In second JV, IndianOil-L&T JV will focus on production and sale of Electrolyzer. IOC and L&T have signed an additional binding term sheet to form a JV with equity participation to manufacture and sell Electrolyzers used in the production of Green Hydrogen. 

While IOC is an Indian government owned oil & gas explorer and producer, L&T and ReNew are private companies. ReNew is Gurgaon-based renewable energy company that focuses on wind-energy projects. Backed by hedge fund Sylebra Capital and investment bank Goldman Sachs, ReNew went public in August last year, at the US stock exchange NASDAQ. 

ReNew has recently commissioned Gujarat's first wind-solar hybrid project at the Chlor-Alkali unit of Grasim Industries Ltd in Vilayat, Bharuch.

Government of India's draft guidelines on the National Hydrogen Mission aims to increase production to 5 million metric tonnes (MMT) by 2030 to meet about 40% of domestic requirements.
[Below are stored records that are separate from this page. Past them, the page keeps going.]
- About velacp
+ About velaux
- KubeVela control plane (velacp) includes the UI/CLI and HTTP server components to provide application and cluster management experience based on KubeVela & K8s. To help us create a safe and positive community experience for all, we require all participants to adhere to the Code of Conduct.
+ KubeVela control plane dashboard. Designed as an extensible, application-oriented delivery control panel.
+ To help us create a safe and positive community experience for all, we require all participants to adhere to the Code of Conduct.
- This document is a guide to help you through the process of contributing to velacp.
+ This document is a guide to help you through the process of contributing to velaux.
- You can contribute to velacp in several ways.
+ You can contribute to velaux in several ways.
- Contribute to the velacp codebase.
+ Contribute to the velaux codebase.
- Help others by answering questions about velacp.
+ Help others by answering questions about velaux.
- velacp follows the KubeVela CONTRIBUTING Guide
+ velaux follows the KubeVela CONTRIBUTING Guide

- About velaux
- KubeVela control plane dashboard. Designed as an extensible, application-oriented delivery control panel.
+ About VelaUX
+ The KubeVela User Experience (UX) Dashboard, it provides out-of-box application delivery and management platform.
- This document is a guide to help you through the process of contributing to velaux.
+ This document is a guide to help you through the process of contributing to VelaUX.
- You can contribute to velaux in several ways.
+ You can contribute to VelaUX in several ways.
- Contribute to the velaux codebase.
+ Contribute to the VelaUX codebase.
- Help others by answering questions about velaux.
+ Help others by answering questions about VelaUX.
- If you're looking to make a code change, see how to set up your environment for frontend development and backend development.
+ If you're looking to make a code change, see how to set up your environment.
The planned JVs aim is to enable India’s transition from a grey hydrogen economy to a greener economy that increasingly manufactures hydrogen via electrolysis powered by renewable energy.

Green hydrogen is derived from water electrolysis using renewable energy like solar or wind. Biomass-based hydrogen production technologies also qualify under the green category. On the other hand, Brown and grey hydrogen are produced through coal gasification and natural gas reforming, respectively.

As of now, nearly all of the hydrogen currently produced in India is grey hydrogen using natural gas and ammonia.

The latest IOC release said -- By 2050, nearly 80% of India’s hydrogen is projected to be ‘green’ – produced by renewable electricity and electrolysis. Green hydrogen may become the most competitive route for hydrogen production by around 2030. This may be driven by potential cost declines in key production technologies and in clean energy technologies such as solar PV and wind turbines.

Today, hydrogen is mainly used in the refining, steel and fertilizer sectors, which will be the focus of the JVs’ initial efforts. The country’s refining sector consumes approx. 2 MMT of grey hydrogen every year, with IndianOil owning one of the largest shares of its refining output.

Last year in August, Indian Railways announced that its exploring the feasibility of retrofitting the trains (that presently run o­n diesel) with hydrogen fuel and for same it invited bids for "hydrogen fuel cell-based technology" for retrofitting the existing Diesel Electric Multiple Unit (DEMU) and will be test it out in 89 km Sonipat-Jind section of Northern Railway.